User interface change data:
^^^^^^^^^^^^^^^^
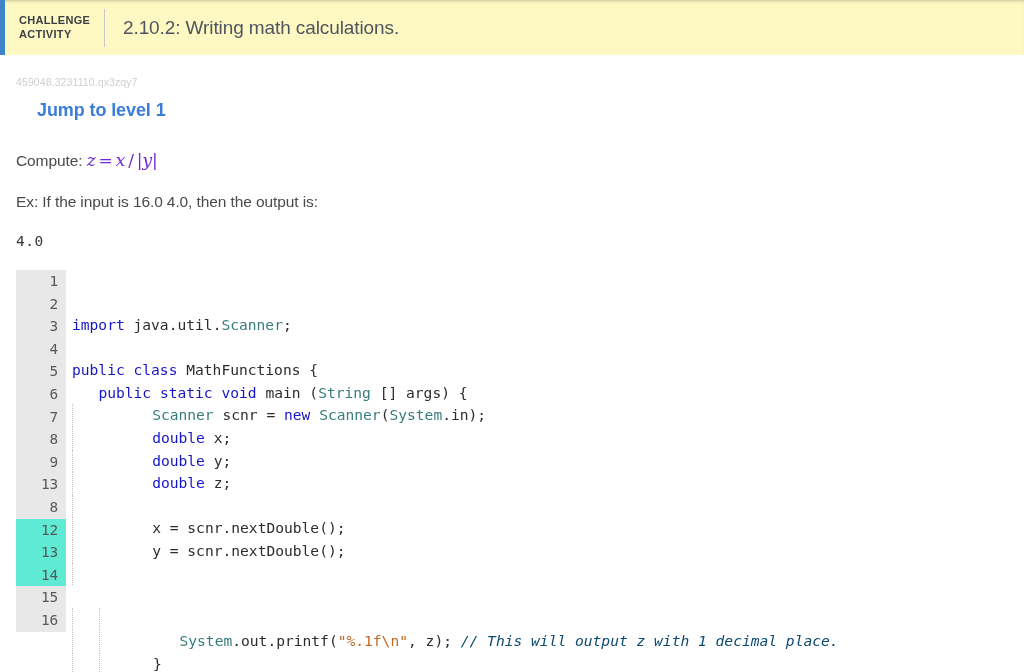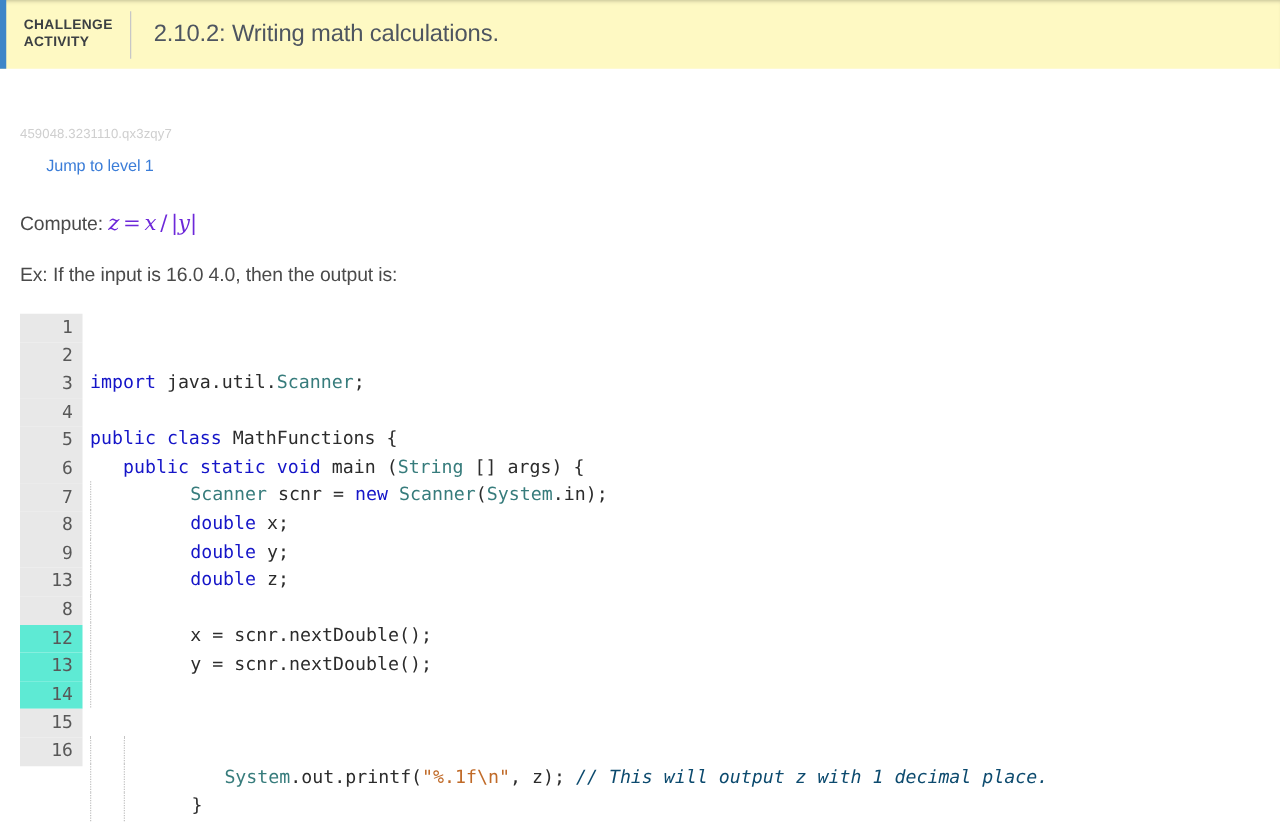--- a/index.html
+++ b/index.html
@@ -52,7 +52,6 @@
   
   .content {
     padding: 0 16px;
-    margin-top: 25px;
   }
   .challenge-id {
     font-size: 10.5px;

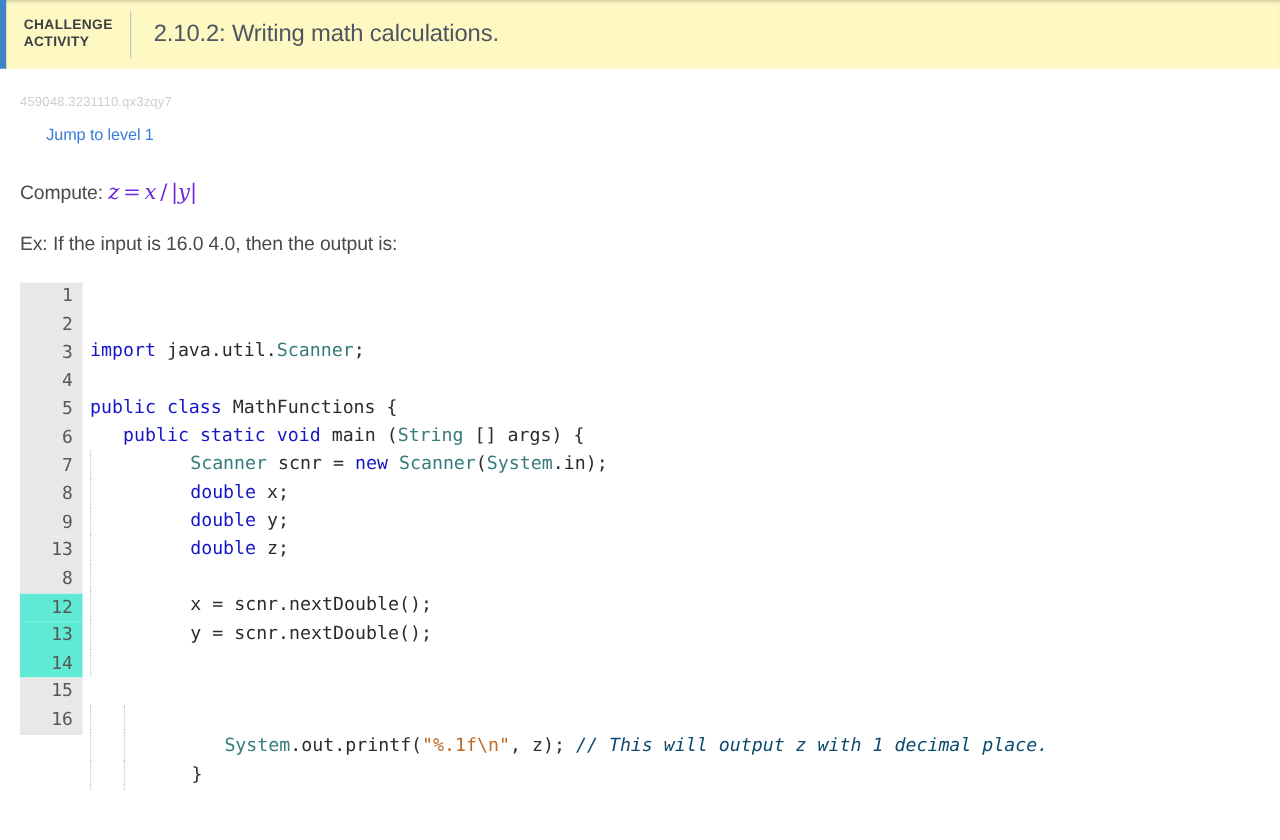--- a/index.html
+++ b/index.html
@@ -63,8 +63,8 @@
     display: block;
     margin-top: 12px;
     margin-left: 21px;
-    font-size: 13px;
-    font-weight: normal;
+    font-size: 18px;
+    font-weight: bold;
     color: #3b7dd8;
     text-decoration: none;
     letter-spacing: -0.1px;

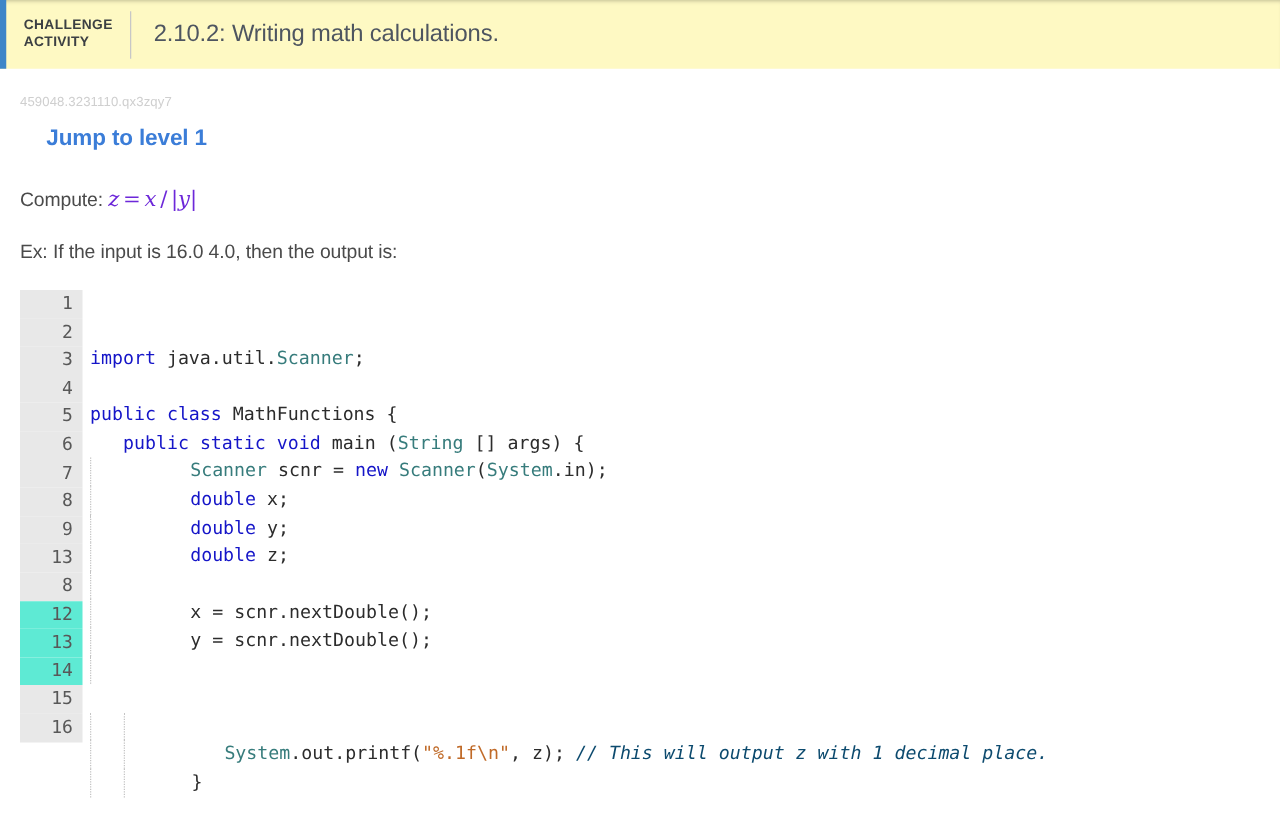--- a/index.html
+++ b/index.html
@@ -179,6 +179,7 @@
 
   <div class="prompt-line" id="example-line">Ex: If the input is 16.0 4.0, then the output is:</div>
 
+  <div class="output-sample">4.0</div>
 
 </div>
^^^^^^^^^^^^^^^^
:: Exercise directions ::
Transcribe all of the entries word for word, but skip any pictures they contain.

:: Output below ::
--- a/index.html
+++ b/index.html
@@ -52,7 +52,6 @@
   
   .content {
     padding: 0 16px;
-    margin-top: 25px;
   }
   .challenge-id {
     font-size: 10.5px;

--- a/index.html
+++ b/index.html
@@ -63,8 +63,8 @@
     display: block;
     margin-top: 12px;
     margin-left: 21px;
-    font-size: 13px;
-    font-weight: normal;
+    font-size: 18px;
+    font-weight: bold;
     color: #3b7dd8;
     text-decoration: none;
     letter-spacing: -0.1px;

--- a/index.html
+++ b/index.html
@@ -179,6 +179,7 @@
 
   <div class="prompt-line" id="example-line">Ex: If the input is 16.0 4.0, then the output is:</div>
 
+  <div class="output-sample">4.0</div>
 
 </div>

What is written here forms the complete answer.